> **PROBLEM DESCRIPTION**
Please print the entries below exactly, from the line with "[61,169,86,178] You ->" through the line with "[31,606,58,616] with ->", including both of those lines and leaving out all others.

> **RECORDS SUPPLIED**
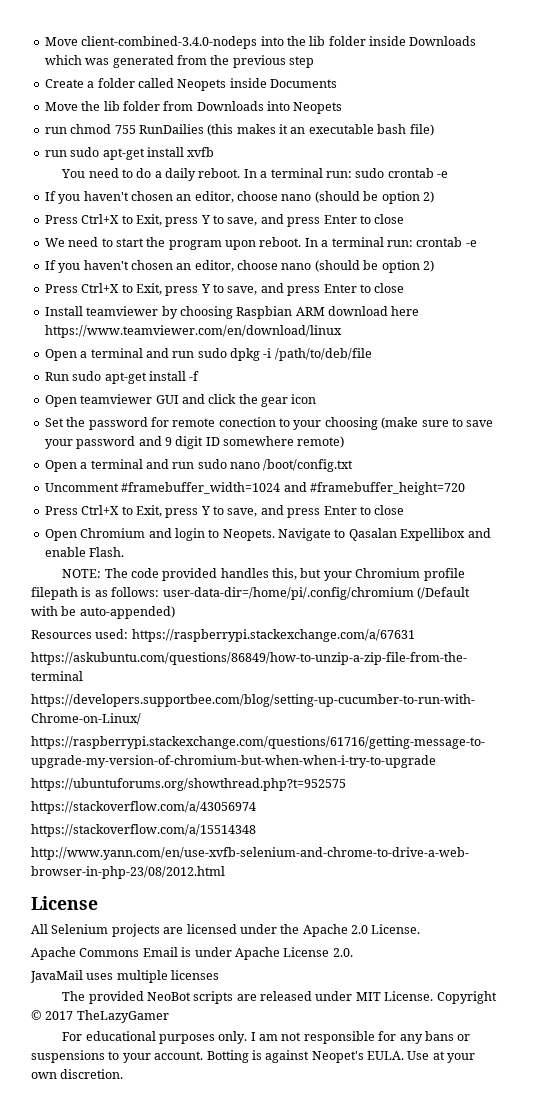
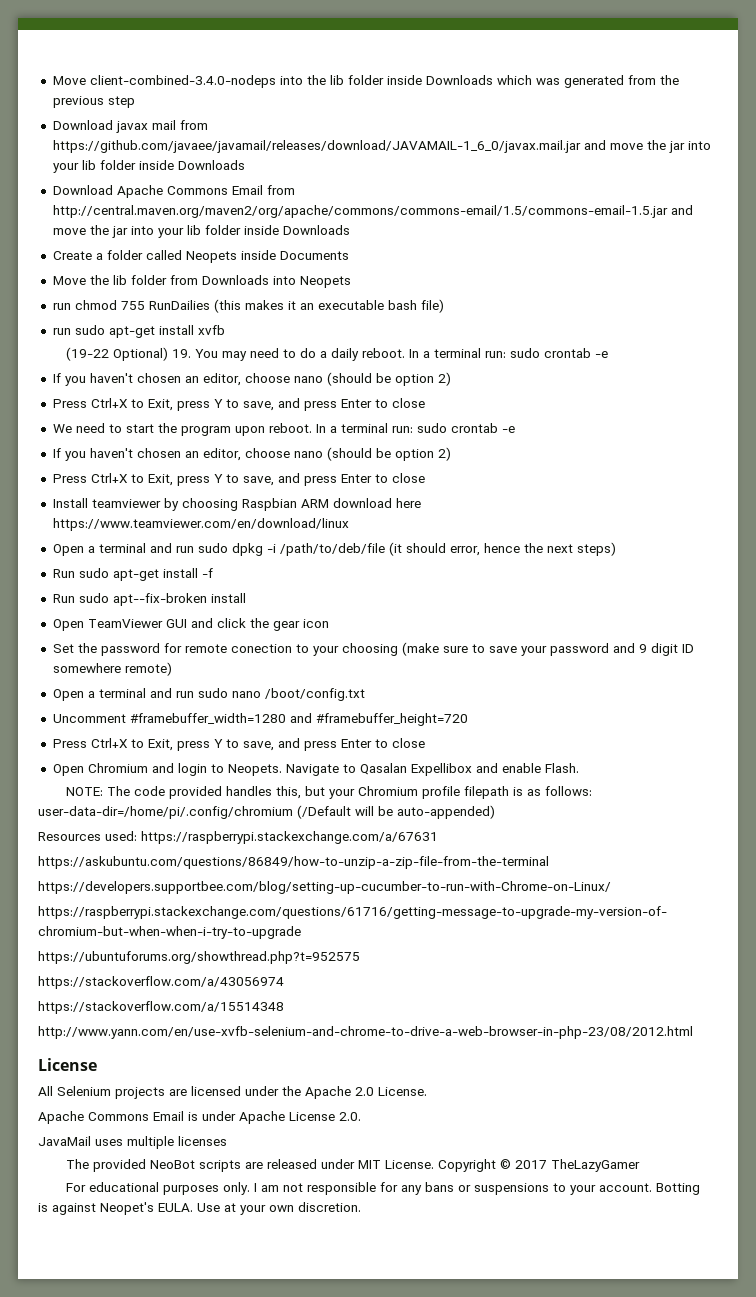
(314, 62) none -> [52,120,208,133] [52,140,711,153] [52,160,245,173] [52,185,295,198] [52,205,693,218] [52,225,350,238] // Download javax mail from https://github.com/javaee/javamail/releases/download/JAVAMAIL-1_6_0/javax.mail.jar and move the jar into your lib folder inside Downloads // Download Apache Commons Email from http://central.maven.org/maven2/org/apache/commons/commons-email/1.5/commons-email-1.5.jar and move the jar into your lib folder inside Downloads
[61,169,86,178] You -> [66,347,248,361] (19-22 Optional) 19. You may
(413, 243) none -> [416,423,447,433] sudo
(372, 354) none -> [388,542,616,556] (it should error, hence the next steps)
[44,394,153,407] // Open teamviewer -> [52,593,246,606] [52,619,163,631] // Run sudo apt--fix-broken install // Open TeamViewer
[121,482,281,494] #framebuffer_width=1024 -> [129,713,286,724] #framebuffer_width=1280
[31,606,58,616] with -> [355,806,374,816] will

* * *

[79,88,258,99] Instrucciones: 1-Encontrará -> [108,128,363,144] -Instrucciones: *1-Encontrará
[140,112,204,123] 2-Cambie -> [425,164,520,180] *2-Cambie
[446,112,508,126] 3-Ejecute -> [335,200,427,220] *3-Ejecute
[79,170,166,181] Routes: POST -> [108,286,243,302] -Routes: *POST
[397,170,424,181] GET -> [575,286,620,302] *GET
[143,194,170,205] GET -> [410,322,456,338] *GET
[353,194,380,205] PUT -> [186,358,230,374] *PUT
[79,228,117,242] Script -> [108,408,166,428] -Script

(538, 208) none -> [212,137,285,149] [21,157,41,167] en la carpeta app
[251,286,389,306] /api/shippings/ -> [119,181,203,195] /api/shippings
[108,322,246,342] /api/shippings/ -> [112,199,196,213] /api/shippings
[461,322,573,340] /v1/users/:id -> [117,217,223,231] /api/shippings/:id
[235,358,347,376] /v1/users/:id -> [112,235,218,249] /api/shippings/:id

> **SOLUTION TO THIS EXERCISE**
[61,169,86,178] You -> [66,347,248,361] (19-22 Optional) 19. You may
(413, 243) none -> [416,423,447,433] sudo
(372, 354) none -> [388,542,616,556] (it should error, hence the next steps)
[44,394,153,407] // Open teamviewer -> [52,593,246,606] [52,619,163,631] // Run sudo apt--fix-broken install // Open TeamViewer
[121,482,281,494] #framebuffer_width=1024 -> [129,713,286,724] #framebuffer_width=1280
[31,606,58,616] with -> [355,806,374,816] will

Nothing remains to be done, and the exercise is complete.